Around 2013, Craig returned to Nickelodeon to develop a new show called Sky Rat (which was ultimately not picked up). Throughout 2014, Craig went into meetings with Nickelodeon executives, and at one point made a presentation (called "Arnold 101") summing up the old series and explaining The Jungle Movie to them.[3]

In 2015, production storyboards from the cancelled movie posted in Raymie Muzquiz's website back in 2012 were taken down for a "Mysterious Reason". In August, the official Nickelodeon Facebook page made a reply that directly referenced The Jungle Movie, creating a spike of activity among Hey Arnold! fans. Following this, Nickelodeon, Bartlett, and some of the original voice actors began dropping hints about TJM through social media.

Shortly after, Nickelodeon announced that it was planning to reboot some of their older properties[4], with Hey Arnold! being one option.[5] On November 23, 2015, Nickelodeon officially announced that they were developing a new Hey Arnold! TV movie which would pick up after the cliffhanger ending of the series and resolve unanswered plotlines; with Bartlett as a writer and executive producer[6]. The new TV movie wasn't directly stated to be The Jungle Movie, but details provided in the announcement accurately represented what was known about the film's original plot.

HATVM1stConcept

Concept Art released by Nickelodeon

On March 1st, 2016, the day before Nick's 2016-2017 TV Upfront, it was announced that the new Arnold movie would be a two-hour TV movie, set for a 2017 debut.[7] Craig Bartlett confirmed that the movie had been greenlit for production, and confirmed that the new TV movie was indeed the long-awaited Jungle Movie.[8]

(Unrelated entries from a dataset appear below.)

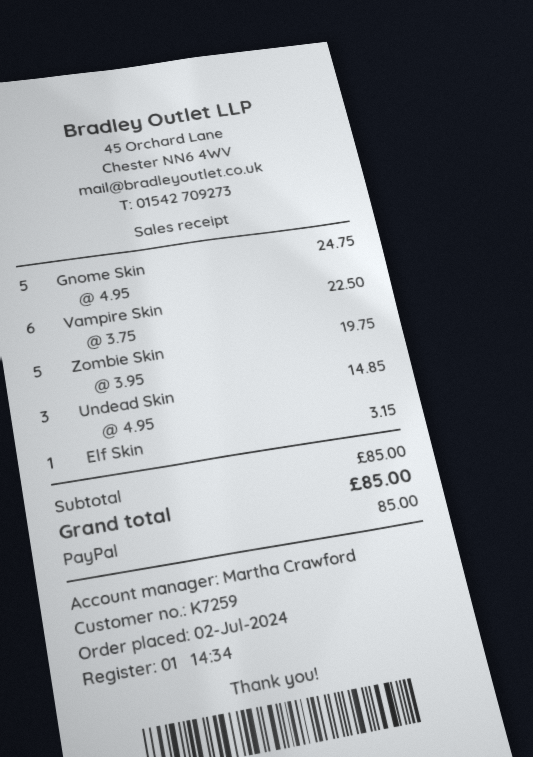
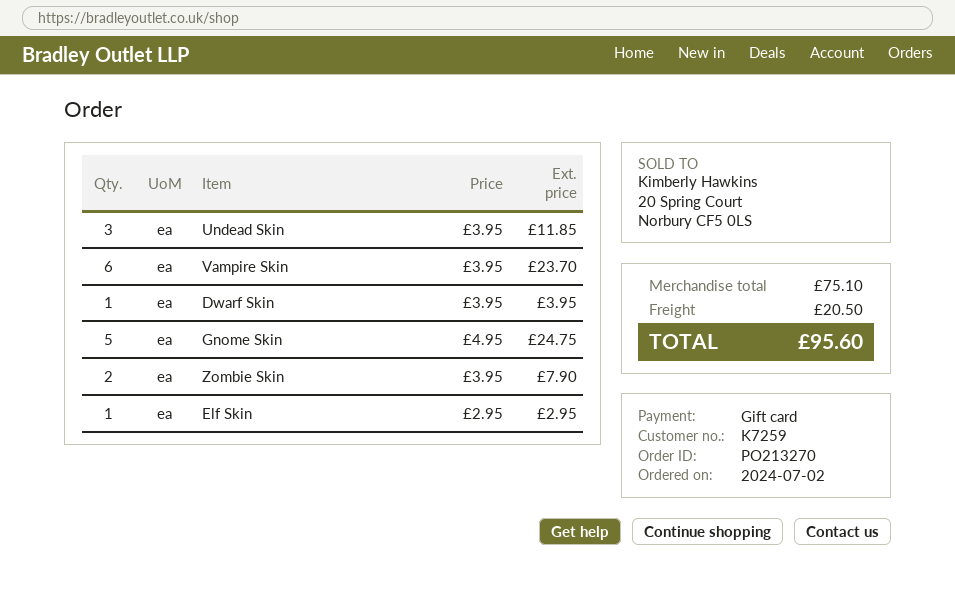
payment method: PayPal -> gift card
Vampire Skin: 6 x 3.75 = 22.50 -> 6 x 3.95 = 23.70
Zombie Skin: 5 x 3.95 = 19.75 -> 2 x 3.95 = 7.90
Undead Skin: 3 x 4.95 = 14.85 -> 3 x 3.95 = 11.85
Elf Skin: 1 x 3.15 = 3.15 -> 1 x 2.95 = 2.95
Dwarf Skin: none -> 1 x 3.95 = 3.95
subtotal: 85.00 -> 75.10
shipping: none -> 20.50
total: 85.00 -> 95.60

During Nickelodeon's panel in the 2016 San Diego Comic-Con, Craig Bartlett said that it was long-fulfilled dream of his to finally make this movie, and that the fact that many employees at Nickelodeon were 90s Nick fans was crucial in bringing the series back.

Revived Production

When the movie was first announced in November 2015, the project was in its very beginning stages and the script at the time had just recently been greenlit.[9] Prior to that announcement, Craig and the other writers spent three days breaking the story.[10] The movie later entered full-on production on March 2016, after the announcement made at Nick's TV Upfront. The main voice recording sessions and a table read with the cast were done around April/May, and storyboarding was done during the summer. By October, the movie was in the animatic stage, and the last rounds of voice recording were done in November. In January 2017, the movie's finalized materials and storyboards were sent to Saerom in Korea for final animation. The film began post-production a few months later, when finalized animation began to come back. The movie was locked and began being scored by October 2017. It wrapped up production in early November, about two weeks before its premiere.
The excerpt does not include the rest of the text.